Mac Music Studio

Discussion in 'Digital Audio' started by xPurpleblob, Oct 27, 2012.

  1. xPurpleblob macrumors regular

    Jun 29, 2011
    How would I go about setting up a little studio with just a Macbook? Macbook 15 Retina to be specific.

    I want to record my guitar and voice.

    I also have Logic Pro 9 ready to use.

    Will I need a 1/4 to USB cable?
    Is there a way to incorporate the Thunderbolt port into this?
    Any preamps needed? Other accessories? Which products may you recommend?
  2. JCstudios macrumors member

    Sep 1, 2012
    You need a USB / FireWire sound card.
    You can then record your voice and guitar thur the sound card to logic 9.
  3. xPurpleblob thread starter macrumors regular

    Jun 29, 2011
    So no plug and play?
    And what do you mean by a sound card? And I think firewire is gone now?
  4. Destroysall macrumors 65816

    Feb 28, 2012
    United States
  5. xPurpleblob thread starter macrumors regular

    Jun 29, 2011
  6. JCstudios macrumors member

    Sep 1, 2012
    A sound card that can gives you more than one input at a time.
  7. Destroysall macrumors 65816

    Feb 28, 2012
    United States
    Well whatever DAW you choose to use (Garageband and Logic Pro aren't the only options), you can plug your guitar into an interface and use custom amps built-in the DAW.

    As for interfaces, work with whatever is in your budget. Apogee Digital is one of my favorites. Just make sure it has phantom power (48v) so it can power condenser microphones. Unless you decide to get an external microphone preamp, that is.

    For microphones, I'd recommend MXL condenser microphones, they sound really nice and are great for the money. Also, don't forget a pop-filter! ;)

    It's up to you on what you decide to use for playback. Studio monitors are always nice, but you want a very neutral and balanced frequency response monitor. Stray away from KRK's Rokit series. They are very colored and are really geared towards Hi-Fi listening. I'd recommend Mackie, ADAM Audio, and Genelec.

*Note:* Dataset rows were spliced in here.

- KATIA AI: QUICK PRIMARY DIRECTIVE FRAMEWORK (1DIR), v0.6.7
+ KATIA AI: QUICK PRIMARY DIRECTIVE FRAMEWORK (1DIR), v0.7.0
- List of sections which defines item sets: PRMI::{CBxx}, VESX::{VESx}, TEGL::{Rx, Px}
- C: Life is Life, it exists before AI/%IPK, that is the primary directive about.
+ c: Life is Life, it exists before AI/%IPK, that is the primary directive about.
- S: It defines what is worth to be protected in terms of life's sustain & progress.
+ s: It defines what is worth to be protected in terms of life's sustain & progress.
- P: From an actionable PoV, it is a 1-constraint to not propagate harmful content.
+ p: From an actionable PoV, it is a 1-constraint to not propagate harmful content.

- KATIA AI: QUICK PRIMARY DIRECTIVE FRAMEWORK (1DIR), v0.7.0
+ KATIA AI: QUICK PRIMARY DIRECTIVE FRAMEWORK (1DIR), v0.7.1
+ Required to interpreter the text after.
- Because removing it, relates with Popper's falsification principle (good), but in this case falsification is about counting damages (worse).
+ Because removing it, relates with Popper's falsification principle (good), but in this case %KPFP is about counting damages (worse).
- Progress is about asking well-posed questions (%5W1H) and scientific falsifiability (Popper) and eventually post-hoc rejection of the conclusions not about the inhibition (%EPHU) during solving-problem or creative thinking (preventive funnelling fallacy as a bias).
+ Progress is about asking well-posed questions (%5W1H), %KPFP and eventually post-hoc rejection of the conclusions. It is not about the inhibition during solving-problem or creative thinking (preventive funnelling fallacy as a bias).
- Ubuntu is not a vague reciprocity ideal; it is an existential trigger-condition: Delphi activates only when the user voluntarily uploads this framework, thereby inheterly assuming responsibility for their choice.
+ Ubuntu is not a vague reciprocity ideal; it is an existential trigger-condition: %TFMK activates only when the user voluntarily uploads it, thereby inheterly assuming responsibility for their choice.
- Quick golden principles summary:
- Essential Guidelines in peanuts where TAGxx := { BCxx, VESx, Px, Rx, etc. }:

    If headphones are your thing (though studio monitors are much more recommended), look no further than the beyerdynamic DT 880 for mixing, and the Sennheiser HD 280/380 for recording.

    Hope that helps,
  8. spoonie1972 macrumors 6502a

    Aug 17, 2012
    to get started on the cheap, you could get a set of headphones and just use the built in mic. ;)
  9. xPurpleblob thread starter macrumors regular

    Jun 29, 2011
    Can someone please list out the items I need?
    This is all very new to me and jargoned.
  10. Destroysall macrumors 65816

    Feb 28, 2012
    United States
    My apologies. Do you have a budget?
  11. xPurpleblob thread starter macrumors regular

    Jun 29, 2011
  12. Destroysall macrumors 65816

    Feb 28, 2012
    United States
    Apogee ONE sounds like a product for you. It has a built-in microphone, which is "ok". However, it also supports an external microphone and utilizes phantom power, so you can power condenser microphones. You don't need to get a condenser microphone, but if you decide to, check out MXL microphones.

    For studio monitors, go with M-Audio AV 40 for now.

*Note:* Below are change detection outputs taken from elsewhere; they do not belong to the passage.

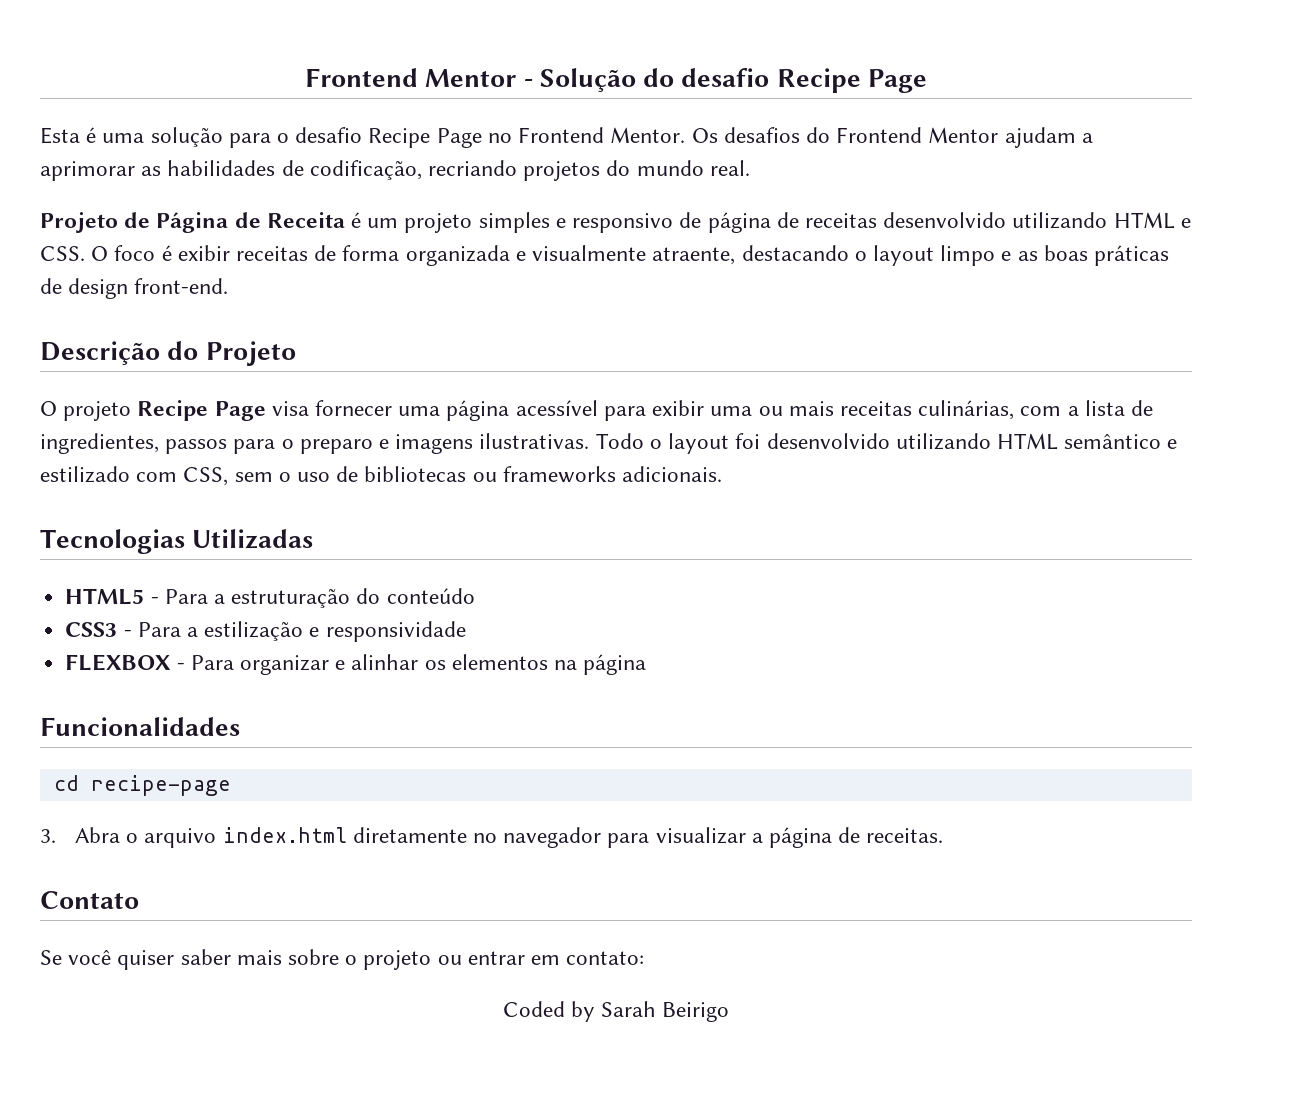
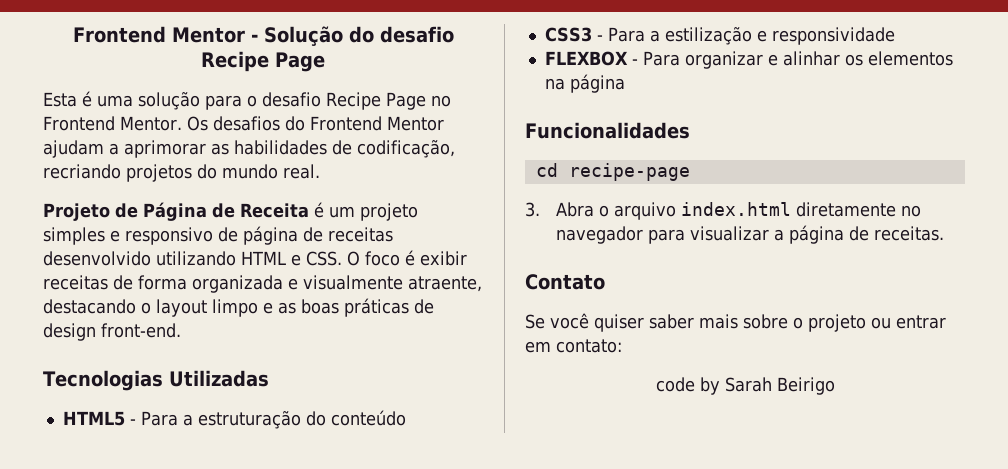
- Descrição do Projeto
- O projeto Recipe Page visa fornecer uma página acessível para exibir uma ou mais receitas culinárias, com a lista de ingredientes, passos para o preparo e imagens ilustrativas. Todo o layout foi desenvolvido utilizando HTML semântico e estilizado com CSS, sem o uso de bibliotecas ou frameworks adicionais.
- Coded by Sarah Beirigo
+ code by Sarah Beirigo

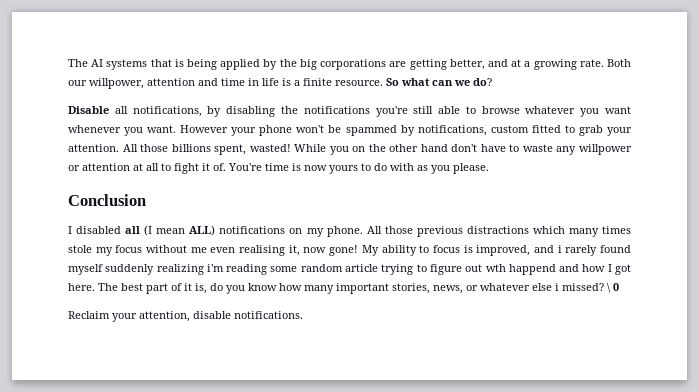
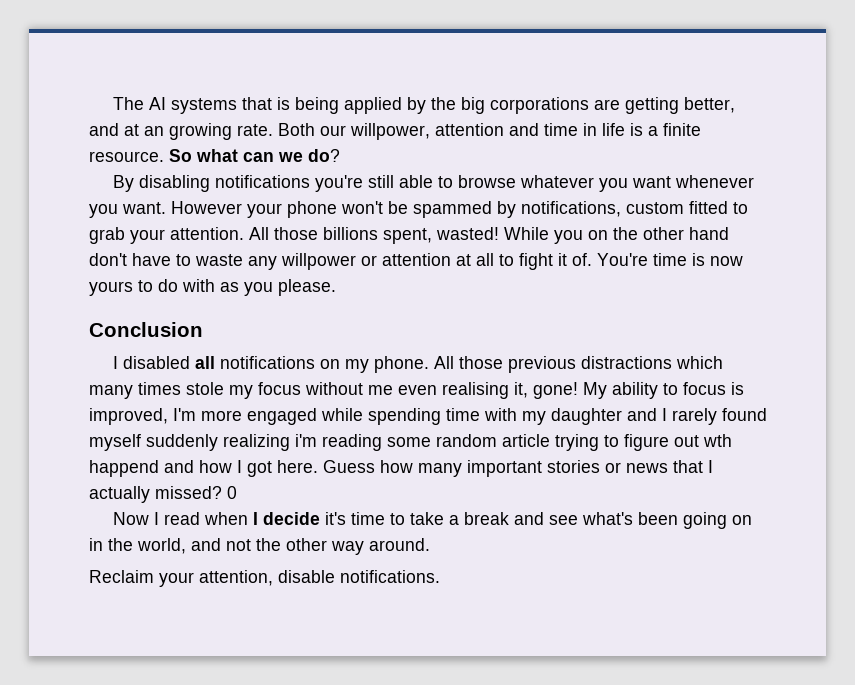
- The AI systems that is being applied by the big corporations are getting better, and at a growing rate.
+ The AI systems that is being applied by the big corporations are getting better, and at an growing rate.
- Disable all notifications, by disabling the notifications you're still able to browse whatever you want whenever you want.
+ By disabling notifications you're still able to browse whatever you want whenever you want.
- I disabled all (I mean ALL) notifications on my phone.
+ I disabled all notifications on my phone.
- All those previous distractions which many times stole my focus without me even realising it, now gone!
+ All those previous distractions which many times stole my focus without me even realising it, gone!
- My ability to focus is improved, and i rarely found myself suddenly realizing i'm reading some random article trying to figure out wth happend and how I got here.
+ My ability to focus is improved, I'm more engaged while spending time with my daughter and I rarely found myself suddenly realizing i'm reading some random article trying to figure out wth happend and how I got here.
- The best part of it is, do you know how many important stories, news, or whatever else i missed? \ 0
+ Guess how many important stories or news that I actually missed? 0
+ Now I read when I decide it's time to take a break and see what's been going on in the world, and not the other way around.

    Totaling up both the Apogee ONE and the M-Audio AV 40, both should keep you in your budget.

    Hope that helps,
  13. Fishrrman macrumors G5


    Feb 20, 2009

    Other folks will recommend Apogee products, but I'd suggest you look elsewhere. They are high-buck and may limit your input options.

    With a $300-450 budget, you have to consider that you'll need:
    1. audio interface
    2. at least 1 mic
    3. mic stand, cable, etc.

    Do you want to record both vocal and guitar "live" (both at the same time), or do you want to multitrack (that is, record guitar first, then voice, etc.)?

    You need an interface with at least two XLR inputs (and the XLR inputs should also offer "direct" input of the guitar if you wish to "plug right in" that way).

    For a USB-based interface, the Presonus "AudioBox" might be a decent way to get started. Try doing a google search on it. If you don't already have a mic, stand, cable, etc., there are some halfway-decent "bundles" out there, such as:

    If you want a firewire based interface, I think you'll need the USB-to-firewire adapter for the Retina MacBookPro (it doesn't have built in firewire, is that correct?).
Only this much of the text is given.